When removing the pension item from his past two pay packages, his total compensation rose to $12.44-million in 2022 from $7.55-million in 2021.
ExxonMobil pays the cash costs of Imperial Oil’s executive compensation, such as salary bonus and pension. Imperial Oil issues shares to pay out stock compensation awards.
Imperial Oil lists ”safety, health, and environmental performance” first in a list of business performance measures that it considers as it determines compensation. And in a narrative review of its “exceptional business results,” it said it “delivered strong safety performance and effective enterprise risk management” and “demonstrated clear commitment to sustainability.”
However, the company says it has no formula or specific metrics it uses to award annual cash bonuses or stock grants, which is increasingly rare in a world where most companies have moved to lay out specific financial targets and supplement them with environmental, social and governance goals.
“Formula-based performance assessments and compensation typically require emphasis on two or three business metrics,” Imperial explains to shareholders in its recently filed proxy circular. “For the company to be an industry leader and effectively manage the technical complexity and integrated scope of its operations, senior executives must advance multiple strategies and objectives in parallel, versus emphasizing one or two at the expense of others that require equal attention.”
Imperial adds: “Senior executives and officers are expected to perform at the highest level or they are replaced.”

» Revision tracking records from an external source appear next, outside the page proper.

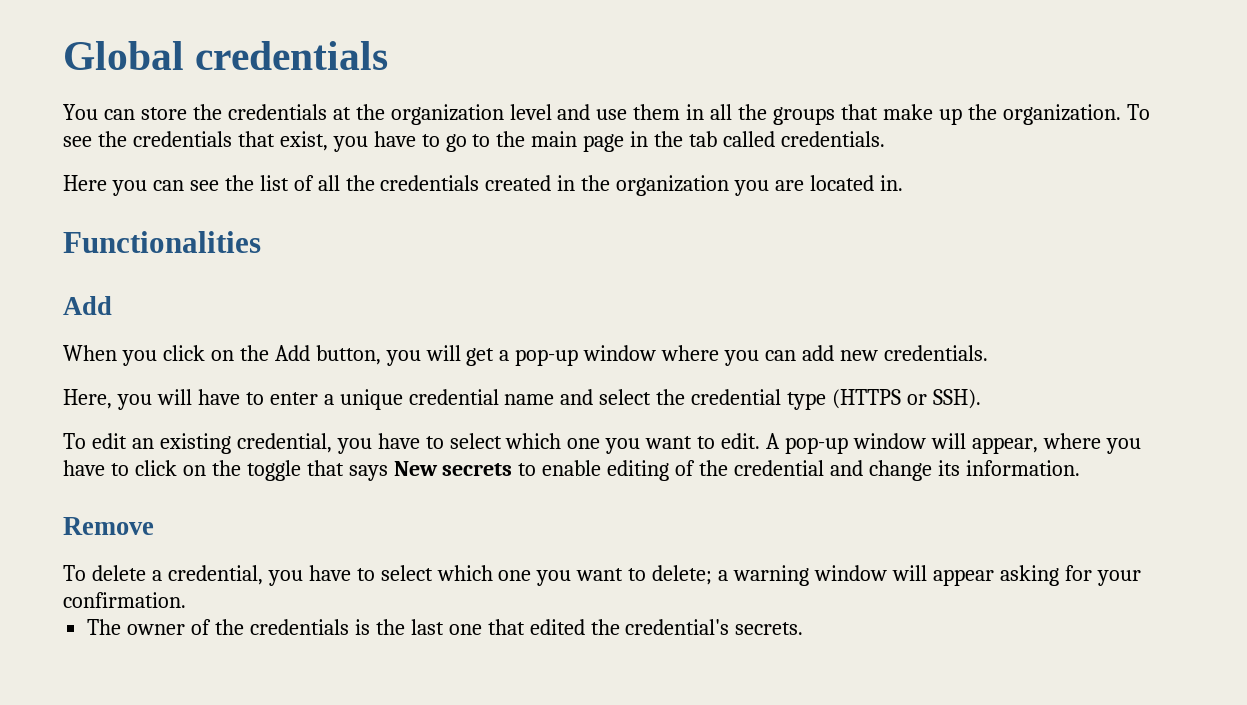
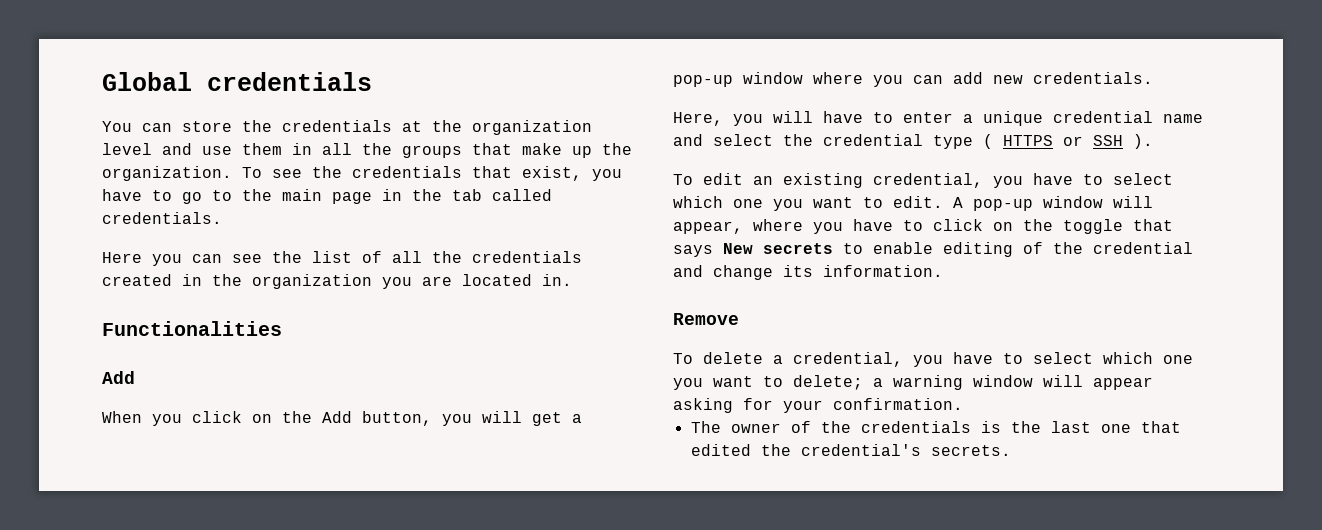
- Here, you will have to enter a unique credential name and select the credential type (HTTPS or SSH).
+ Here, you will have to enter a unique credential name and select the credential type ( HTTPS or SSH ).

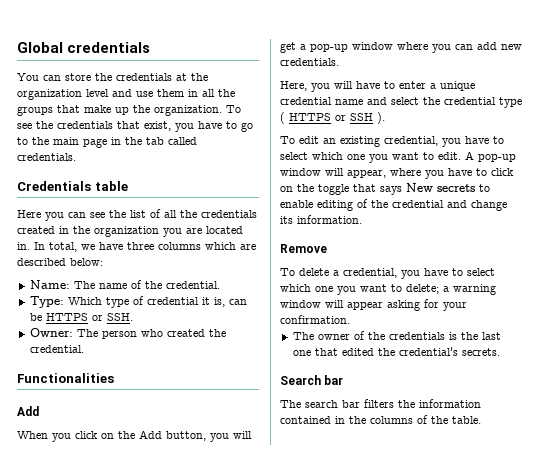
+ Credentials table
+ In total, we have three columns which are described below:
+ Name: The name of the credential.
+ Type: Which type of credential it is, can be HTTPS or SSH.
+ Owner: The person who created the credential.
+ Search bar
+ The search bar filters the information contained in the columns of the table.

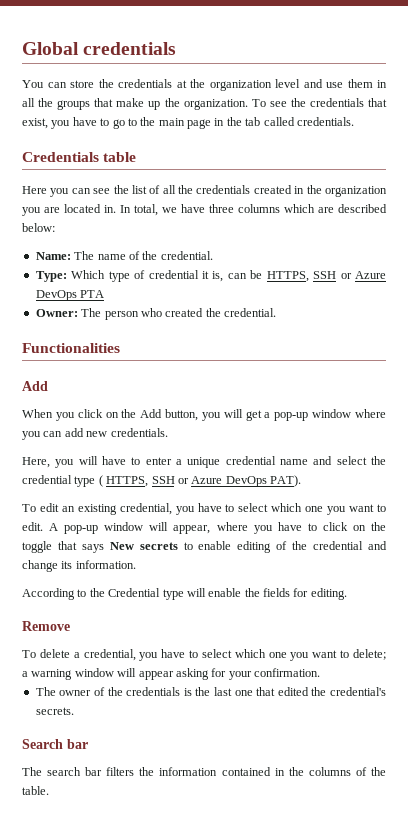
- Type: Which type of credential it is, can be HTTPS or SSH.
+ Type: Which type of credential it is, can be HTTPS, SSH or Azure DevOps PTA
- Here, you will have to enter a unique credential name and select the credential type ( HTTPS or SSH ).
+ Here, you will have to enter a unique credential name and select the credential type ( HTTPS, SSH or Azure DevOps PAT).
+ According to the Credential type will enable the fields for editing.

Mr. Corson’s pay, specifically, “was appropriate” based on the company’s financial and operating performance and his effectiveness in leading the organization, Imperial says.

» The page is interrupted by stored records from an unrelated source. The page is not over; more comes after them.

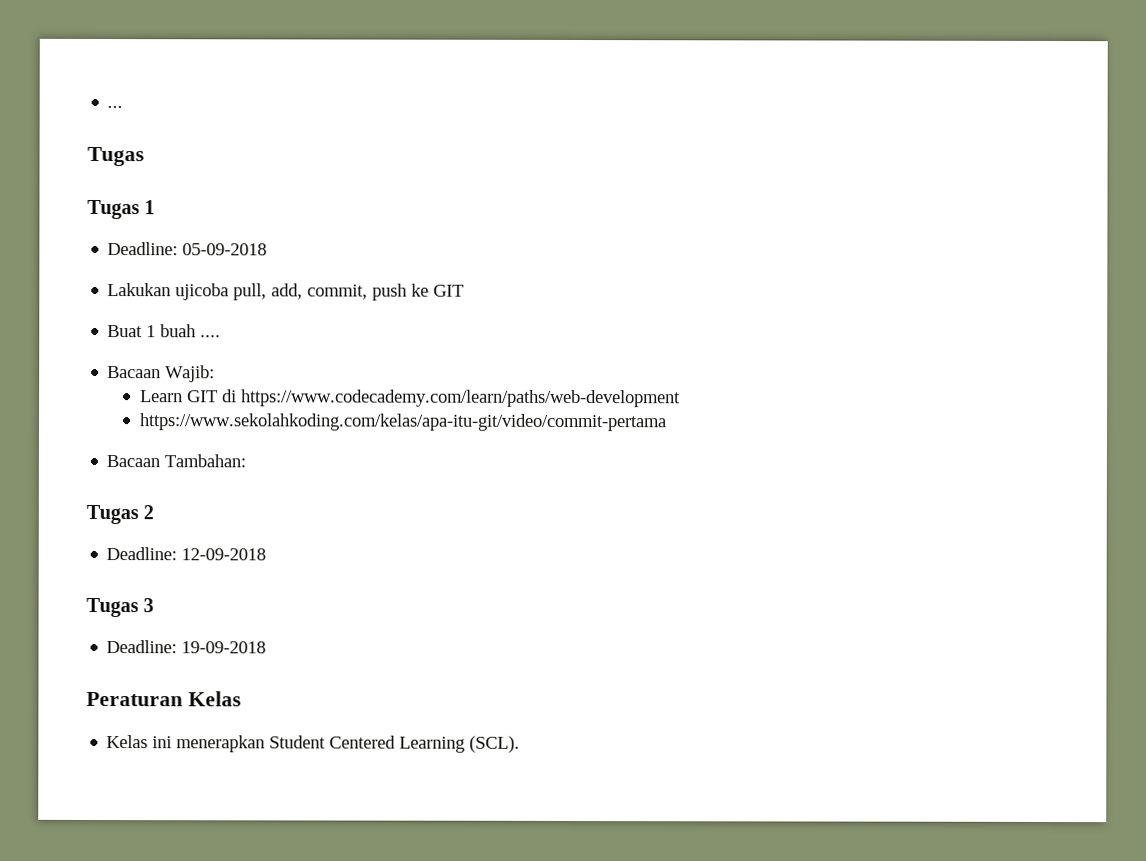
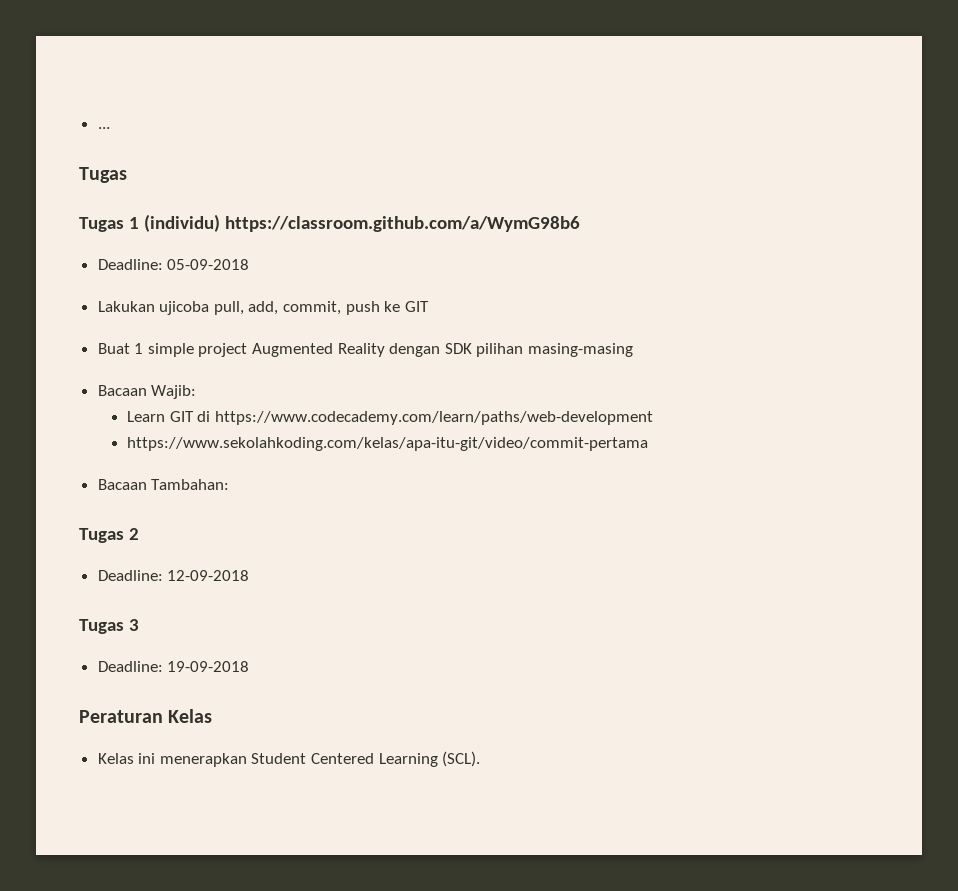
- Tugas 1
+ Tugas 1 (individu) https://classroom.github.com/a/WymG98b6
- Buat 1 buah ....
+ Buat 1 simple project Augmented Reality dengan SDK pilihan masing-masing

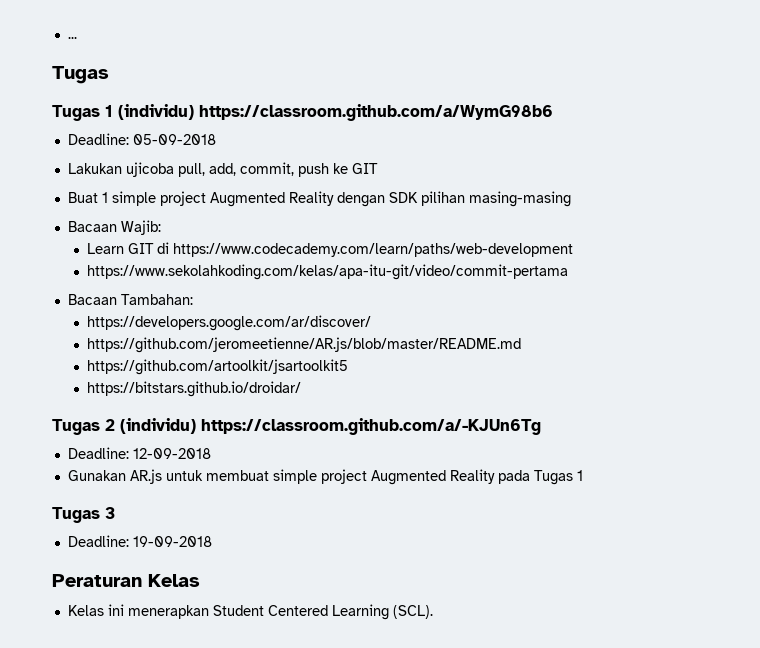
+ https://developers.google.com/ar/discover/
+ https://github.com/jeromeetienne/AR.js/blob/master/README.md
+ https://github.com/artoolkit/jsartoolkit5
+ https://bitstars.github.io/droidar/
- Tugas 2
+ Tugas 2 (individu) https://classroom.github.com/a/-KJUn6Tg
+ Gunakan AR.js untuk membuat simple project Augmented Reality pada Tugas 1

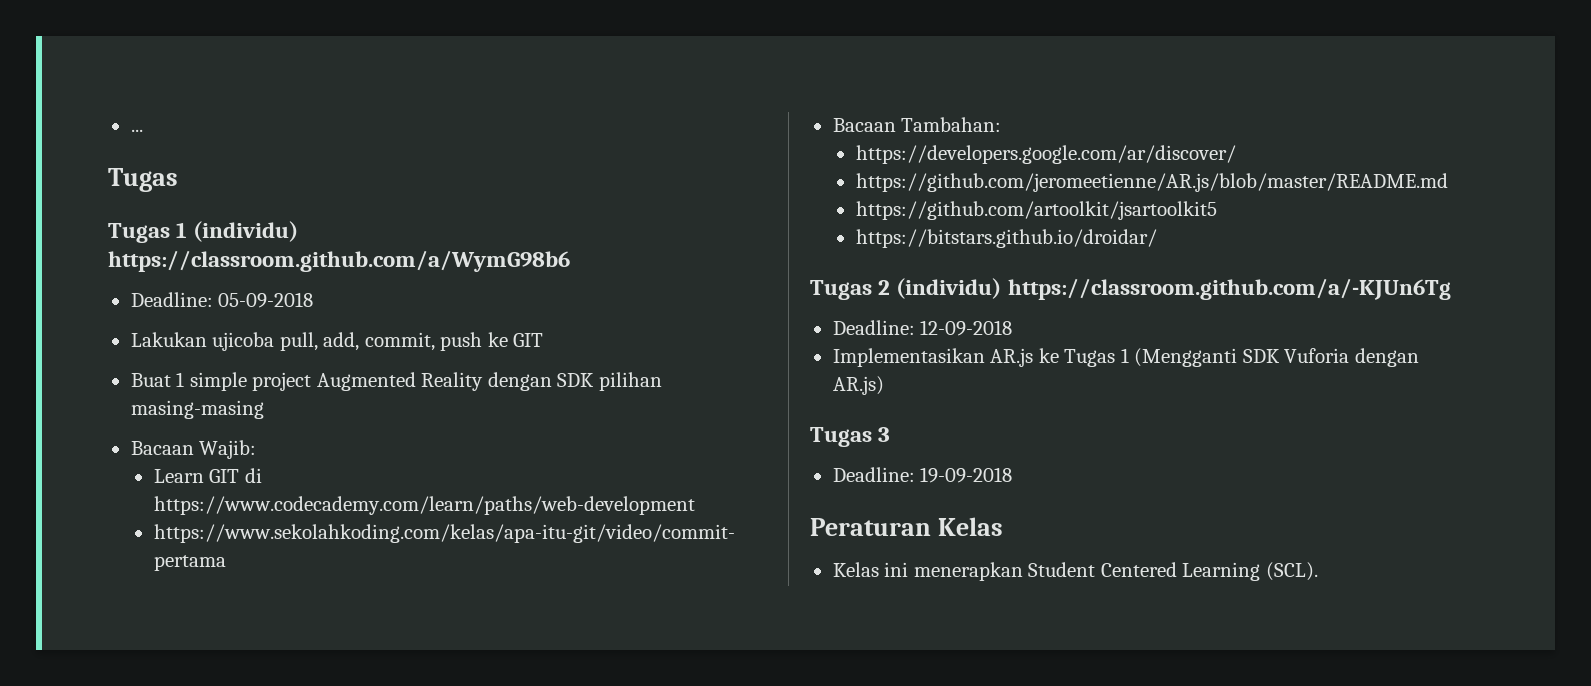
- Gunakan AR.js untuk membuat simple project Augmented Reality pada Tugas 1
+ Implementasikan AR.js ke Tugas 1 (Mengganti SDK Vuforia dengan AR.js)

Imperial Oil said its operating performance allowed it to take advantage of high commodity prices and post record earnings of $7.34-billion and cash flow of $10.5-billion last year. It raised its dividend by 63 per cent – the 28th consecutive year of increases – and said it bought back $6.4-billion of stock. Total shareholder return on the company’s stock in 2022, including dividends, was 47.8 per cent, according to S&P Global Market Intelligence.
In taking the crown for Canadian-energy CEO pay, Mr. Corson supplants Al Monaco of Enbridge Inc., whose pay slipped to $17.23-million in 2022 from $19.04-million in 2021. Mr. Monaco retired from the job on Jan. 1 of this year.
Most of the decline came from a smaller estimate of his future pension income and a bonus of $4.07-million, which was about $600,000 less than 2021′s annual incentive pay.
Mr. Monaco’s industry-leading pay has typically matched Enbridge’s status as a giant of the Canadian energy industry: Its market capitalization of $108-billion is nearly $20-billion more than second-place Canadian Natural Resources. Imperial Oil has a market capitalization of about $42-billion.
Among other Canadian energy companies in the S&P/TSX 60 – an index of some of the country’s most valuable stocks – pay was up more modestly, or even fell, for those who have stayed in the CEO role since 2021. At all of the companies, share and stock option awards, which can change in value over time, made up the bulk of 2022 pay.
Canadian Natural paid CEO Tim McKay $9.03-million, down 4.7 per cent from $9.47-million in 2021, owing to a smaller bonus and fewer stock awards. Executive chairman Murray Edwards is the company’s best-paid executive at $15.63-million, down from $16.11-million in 2021.
TC Energy’s François Poirier made $10.60-million, an 8.1-per-cent increase from $9.81-million on the strength of a higher bonus and share awards.
A smaller bonus and stock awards meant Cenovus’ Alex Pourbaix made $12.84-million in his final full year as CEO, down 8.3 per cent from 2021′s $13.99-million.
Suncor paid CEO Mark Little $15.63-million in his final year as CEO, including termination payments. He made $11.80-million in 2021.
Pembina Pipeline paid new CEO Scott Burrows $11.31-million. His predecessor, Michael Dilger, made $14.35-million in 2021.